Coronene-Based 2D Metal–Organic Frameworks: A New Family of Promising Single-Atom Catalysts for Nitrogen Reduction Reaction
BaoShuo Li, Wenhui Du, Qian Wu, Ying Dai, Baibiao Huang, Yandong Ma
Abstract
Electrochemical nitrogen reduction reaction (NRR) is becoming increasingly important for ammonia (NH3) synthesis, but the development of effective electrocatalysts remains a great challenge.
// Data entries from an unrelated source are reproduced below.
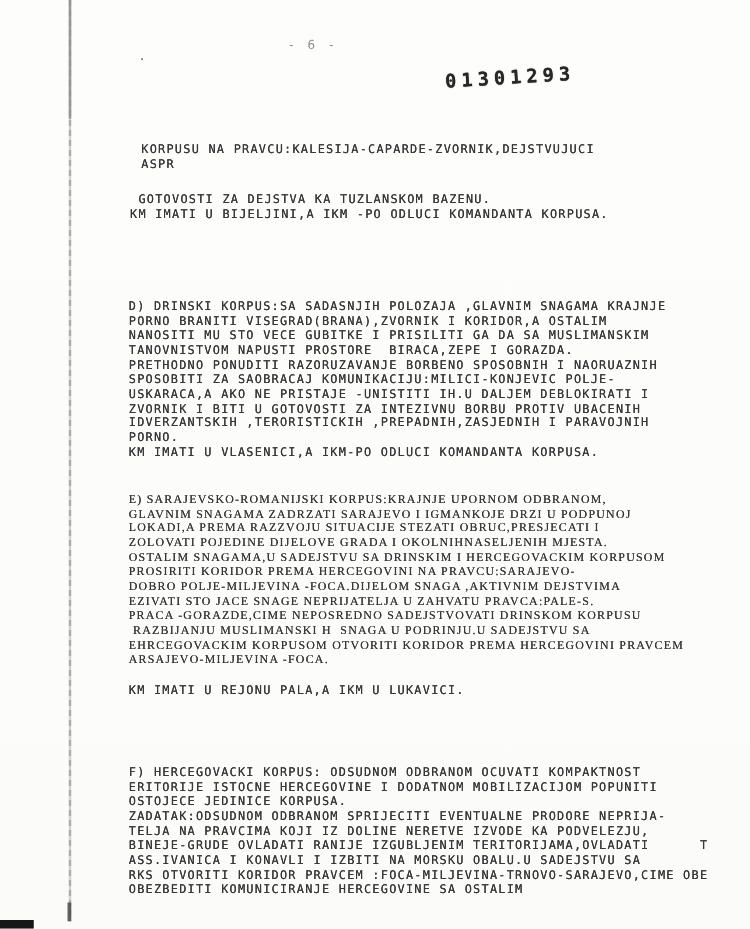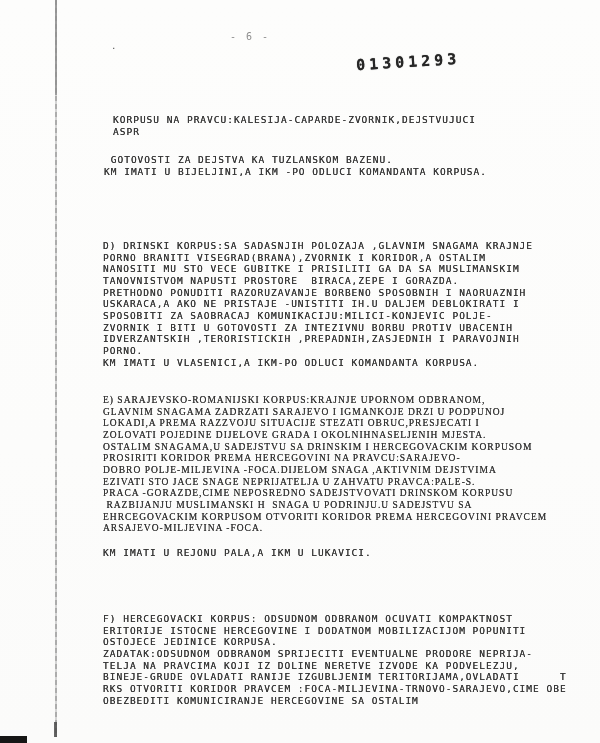--- a/index.html
+++ b/index.html
@@ -101,8 +101,8 @@
       <div class="tline">NANOSITI MU STO VECE GUBITKE I PRISILITI GA DA SA MUSLIMANSKIM</div>
       <div class="tline">TANOVNISTVOM NAPUSTI PROSTORE  BIRACA,ZEPE I GORAZDA.</div>
       <div class="tline">PRETHODNO PONUDITI RAZORUZAVANJE BORBENO SPOSOBNIH I NAORUAZNIH</div>
+      <div class="tline">SPOSOBITI ZA SAOBRACAJ KOMUNIKACIJU:MILICI-KONJEVIC POLJE-</div>
       <div class="tline">USKARACA,A AKO NE PRISTAJE -UNISTITI IH.U DALJEM DEBLOKIRATI I</div>
-      <div class="tline">SPOSOBITI ZA SAOBRACAJ KOMUNIKACIJU:MILICI-KONJEVIC POLJE-</div>
       <div class="tline">ZVORNIK I BITI U GOTOVOSTI ZA INTEZIVNU BORBU PROTIV UBACENIH</div>
       <div class="tline">IDVERZANTSKIH ,TERORISTICKIH ,PREPADNIH,ZASJEDNIH I PARAVOJNIH</div>
       <div class="tline">PORNO.</div>

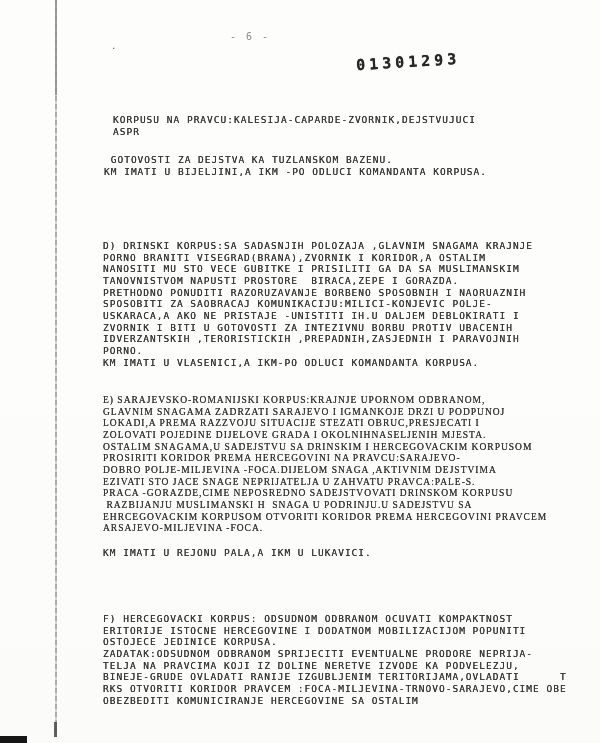--- a/index.html
+++ b/index.html
@@ -135,6 +135,7 @@
       <div class="tline">ZADATAK:ODSUDNOM ODBRANOM SPRIJECITI EVENTUALNE PRODORE NEPRIJA-</div>
       <div class="tline">TELJA NA PRAVCIMA KOJI IZ DOLINE NERETVE IZVODE KA PODVELEZJU,</div>
       <div class="tline">BINEJE-GRUDE OVLADATI RANIJE IZGUBLJENIM TERITORIJAMA,OVLADATI      T</div>
+      <div class="tline">ASS.IVANICA I KONAVLI I IZBITI NA MORSKU OBALU.U SADEJSTVU SA</div>
       <div class="tline">RKS OTVORITI KORIDOR PRAVCEM :FOCA-MILJEVINA-TRNOVO-SARAJEVO,CIME OBE</div>
       <div class="tline">OBEZBEDITI KOMUNICIRANJE HERCEGOVINE SA OSTALIM</div>
     </div>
Here, by means of extensive first-principles calculations, we systematically study the potential of coronene-based two-dimensional (2D) metal–organic frameworks (TM–PTC, TM = Fe, Sc, Ti, V, Cr, Mn, Co, Ni, Cu) as single-atom catalysts for dinitrogen (N2) fixation. Our results show that the gas phase N2 can be readily reduced to NH3 on V/Fe–PTC through the enzymatic/distal mechanism with a quite low overpotential of 0.60/0.53 V. The underlying physics for the excellent NRR performance is discussed in detail. Moreover, the competing reaction of hydrogen evaluation reaction (HER) is dramatically suppressed in Fe–PTC, endowing them with high selectivity and thus rendering them ideal for NH3 synthesis. This work not only provides efficient electrocatalysts for NRR under mild reaction conditions but also helps guide the future development of single-atom electrocatalysts.